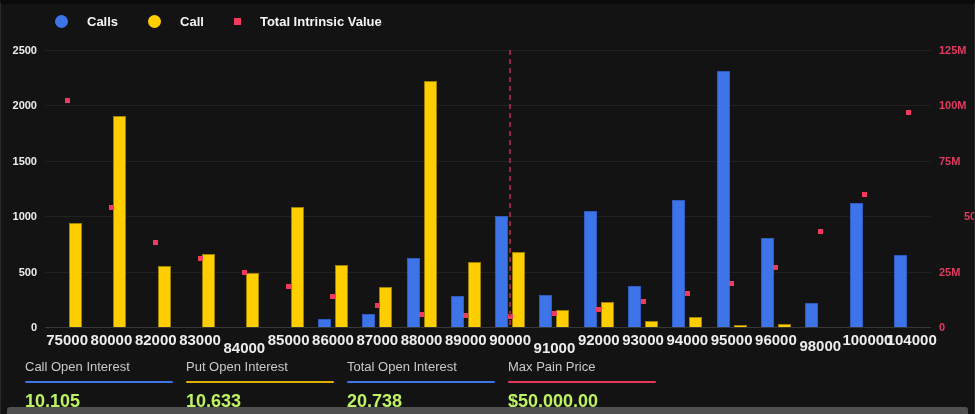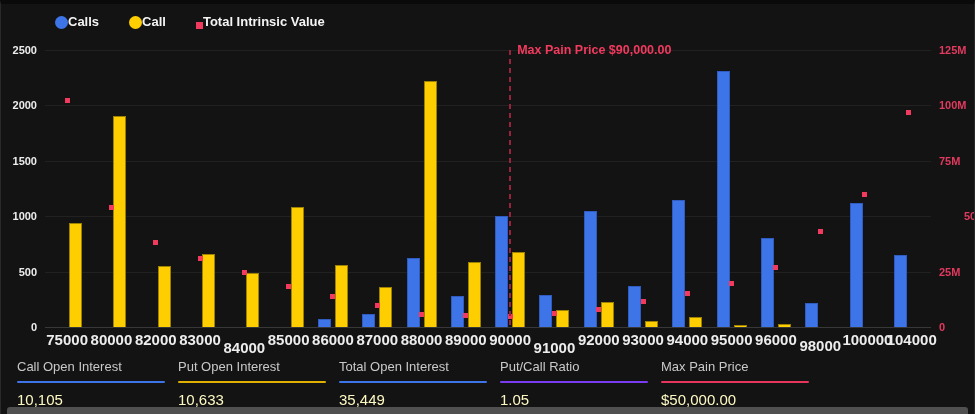--- a/index.html
+++ b/index.html
@@ -12,7 +12,7 @@
     border-left:1px solid #2a2a2a; border-right:1px solid #2a2a2a;
   }
   .legend { position:absolute; left:54px; top:10px; display:flex; align-items:center; gap:30px; }
-  .legend-item { display:flex; align-items:flex-end; gap:0; cursor:default; }
+  .legend-item { display:flex; align-items:center; gap:19px; cursor:default; }
   .swatch-circle { width:13px; height:13px; border-radius:50%; }
   .swatch-square { width:7px; height:7px; }
   .legend-label { color:#f5f5f5; font-size:13px; font-weight:bold; }

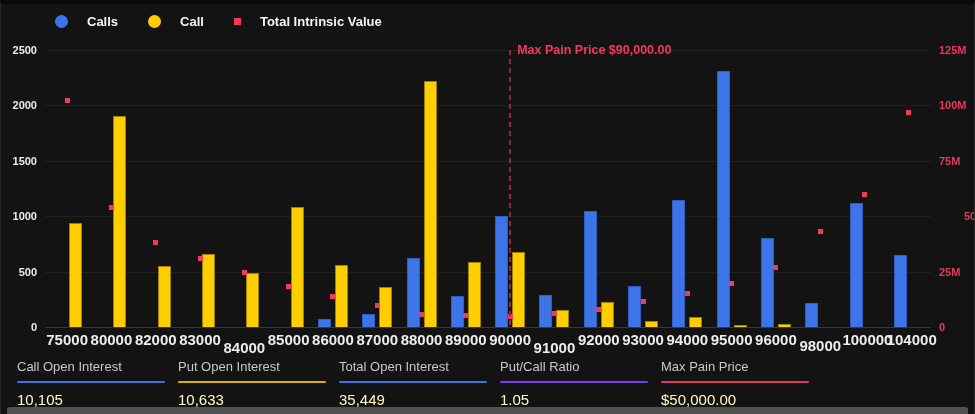--- a/index.html
+++ b/index.html
@@ -147,7 +147,6 @@
       <div class="dot" style="left: 905.35px; top: 105.548px; background: rgb(242, 58, 94);"></div>
       <div class="xtick" style="left: 885.7px; width: 44.3px; top: 327px;">104000</div>
       <div class="maxpain-line" style="left: 508.15px; top: 46px; height: 277px;"></div>
-      <div class="maxpain-text" style="left: 516.15px; top: 39px; color: rgb(242, 58, 94);">Max Pain Price $90,000.00</div>
     </div>
   <div class="stats">
       <div class="stat">

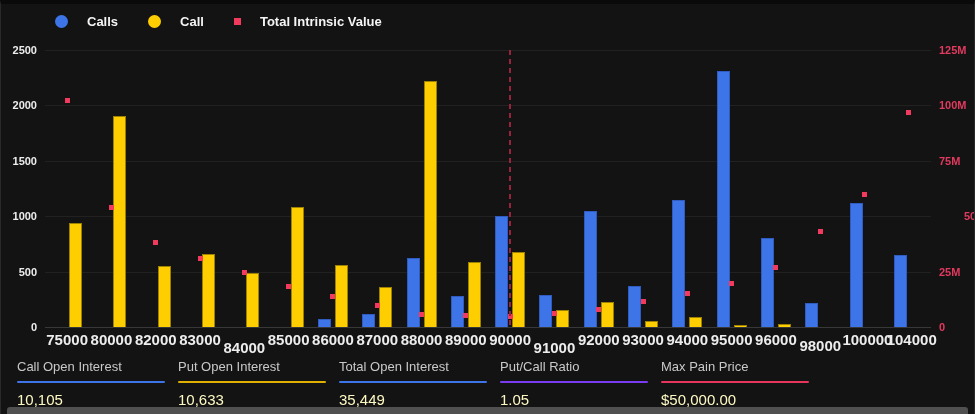--- a/index.html
+++ b/index.html
@@ -31,7 +31,7 @@
     background:repeating-linear-gradient(to bottom, #97233f 0 5px, transparent 5px 9px);
   }
   .maxpain-text { position:absolute; font-size:12.5px; font-weight:bold; white-space:nowrap; }
-  .stats { position:absolute; left:16px; top:351px; display:flex; gap:13px;justify-content:center; }
+  .stats { position:absolute; left:24px; top:351px; display:flex; gap:13px;justify-content:center; }
   .stat { width:148px; }
   .stat-label { color:#c9c9c9; font-size:13px; padding-top:4px; }
   .stat-underline { height:2px; margin-top:7px; margin-bottom:8px; border-radius:1px; }

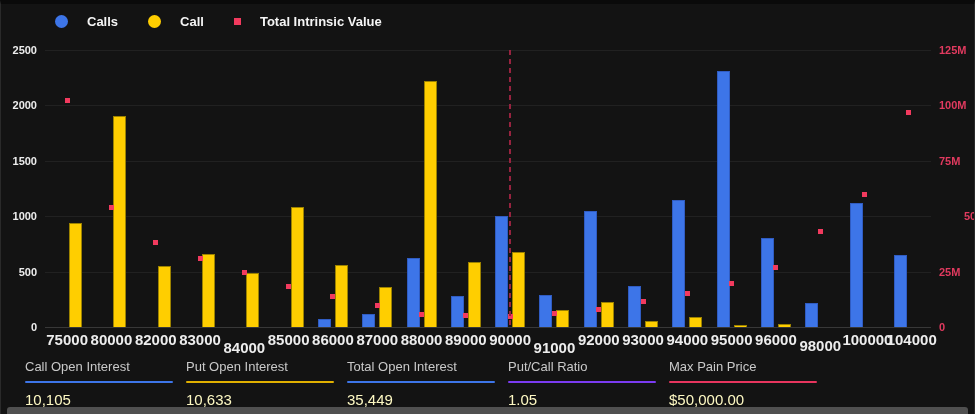--- a/index.html
+++ b/index.html
@@ -165,11 +165,6 @@
         <div class="stat-value">35,449</div>
       </div>
       <div class="stat">
-        <div class="stat-label">Put/Call Ratio</div>
-        <div class="stat-underline" style="background: rgb(123, 59, 242);"></div>
-        <div class="stat-value">1.05</div>
-      </div>
-      <div class="stat">
         <div class="stat-label">Max Pain Price</div>
         <div class="stat-underline" style="background: rgb(232, 53, 94);"></div>
         <div class="stat-value">$50,000.00</div>

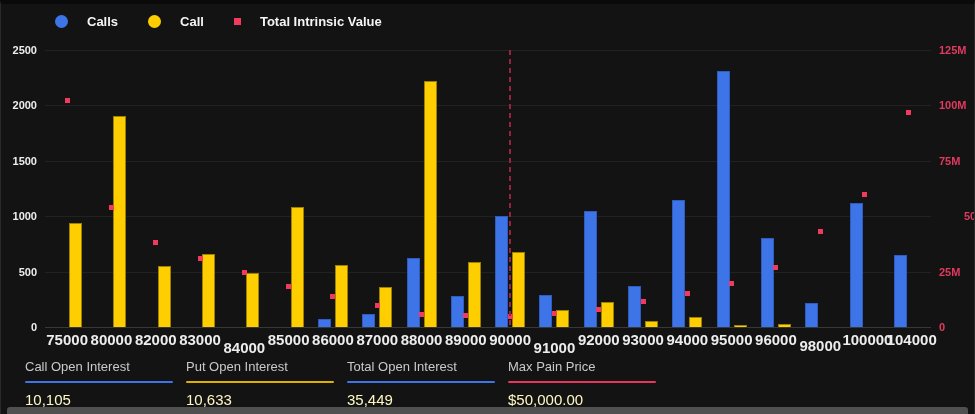--- a/index.html
+++ b/index.html
@@ -35,7 +35,7 @@
   .stat { width:148px; }
   .stat-label { color:#c9c9c9; font-size:13px; padding-top:4px; }
   .stat-underline { height:2px; margin-top:7px; margin-bottom:8px; border-radius:1px; }
-  .stat-value { color:#fef9c3; font-size:15px; font-weight:normal; }
+  .stat-value { color:#bef264; font-size:18px; font-weight:bold; }
   .bottom-strip { position:absolute; left:6px; right:6px; bottom:0; height:7px; background:#505050; border-radius:3px 3px 0 0; }
 </style>
 </head>

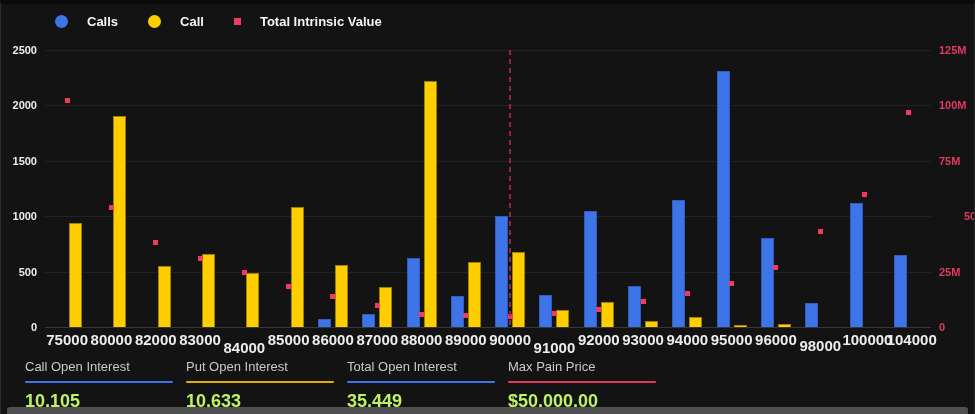--- a/index.html
+++ b/index.html
@@ -162,7 +162,7 @@
       <div class="stat">
         <div class="stat-label">Total Open Interest</div>
         <div class="stat-underline" style="background: rgb(61, 117, 232);"></div>
-        <div class="stat-value">35,449</div>
+        <div class="stat-value">20,738</div>
       </div>
       <div class="stat">
         <div class="stat-label">Max Pain Price</div>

——————————

ABOUT THIS TASK: Instructions for the listing above: set down every entry exactly and drop any image.

RESULT:
--- a/index.html
+++ b/index.html
@@ -12,7 +12,7 @@
     border-left:1px solid #2a2a2a; border-right:1px solid #2a2a2a;
   }
   .legend { position:absolute; left:54px; top:10px; display:flex; align-items:center; gap:30px; }
-  .legend-item { display:flex; align-items:flex-end; gap:0; cursor:default; }
+  .legend-item { display:flex; align-items:center; gap:19px; cursor:default; }
   .swatch-circle { width:13px; height:13px; border-radius:50%; }
   .swatch-square { width:7px; height:7px; }
   .legend-label { color:#f5f5f5; font-size:13px; font-weight:bold; }

--- a/index.html
+++ b/index.html
@@ -147,7 +147,6 @@
       <div class="dot" style="left: 905.35px; top: 105.548px; background: rgb(242, 58, 94);"></div>
       <div class="xtick" style="left: 885.7px; width: 44.3px; top: 327px;">104000</div>
       <div class="maxpain-line" style="left: 508.15px; top: 46px; height: 277px;"></div>
-      <div class="maxpain-text" style="left: 516.15px; top: 39px; color: rgb(242, 58, 94);">Max Pain Price $90,000.00</div>
     </div>
   <div class="stats">
       <div class="stat">

--- a/index.html
+++ b/index.html
@@ -31,7 +31,7 @@
     background:repeating-linear-gradient(to bottom, #97233f 0 5px, transparent 5px 9px);
   }
   .maxpain-text { position:absolute; font-size:12.5px; font-weight:bold; white-space:nowrap; }
-  .stats { position:absolute; left:16px; top:351px; display:flex; gap:13px;justify-content:center; }
+  .stats { position:absolute; left:24px; top:351px; display:flex; gap:13px;justify-content:center; }
   .stat { width:148px; }
   .stat-label { color:#c9c9c9; font-size:13px; padding-top:4px; }
   .stat-underline { height:2px; margin-top:7px; margin-bottom:8px; border-radius:1px; }

--- a/index.html
+++ b/index.html
@@ -165,11 +165,6 @@
         <div class="stat-value">35,449</div>
       </div>
       <div class="stat">
-        <div class="stat-label">Put/Call Ratio</div>
-        <div class="stat-underline" style="background: rgb(123, 59, 242);"></div>
-        <div class="stat-value">1.05</div>
-      </div>
-      <div class="stat">
         <div class="stat-label">Max Pain Price</div>
         <div class="stat-underline" style="background: rgb(232, 53, 94);"></div>
         <div class="stat-value">$50,000.00</div>

--- a/index.html
+++ b/index.html
@@ -35,7 +35,7 @@
   .stat { width:148px; }
   .stat-label { color:#c9c9c9; font-size:13px; padding-top:4px; }
   .stat-underline { height:2px; margin-top:7px; margin-bottom:8px; border-radius:1px; }
-  .stat-value { color:#fef9c3; font-size:15px; font-weight:normal; }
+  .stat-value { color:#bef264; font-size:18px; font-weight:bold; }
   .bottom-strip { position:absolute; left:6px; right:6px; bottom:0; height:7px; background:#505050; border-radius:3px 3px 0 0; }
 </style>
 </head>

--- a/index.html
+++ b/index.html
@@ -162,7 +162,7 @@
       <div class="stat">
         <div class="stat-label">Total Open Interest</div>
         <div class="stat-underline" style="background: rgb(61, 117, 232);"></div>
-        <div class="stat-value">35,449</div>
+        <div class="stat-value">20,738</div>
       </div>
       <div class="stat">
         <div class="stat-label">Max Pain Price</div>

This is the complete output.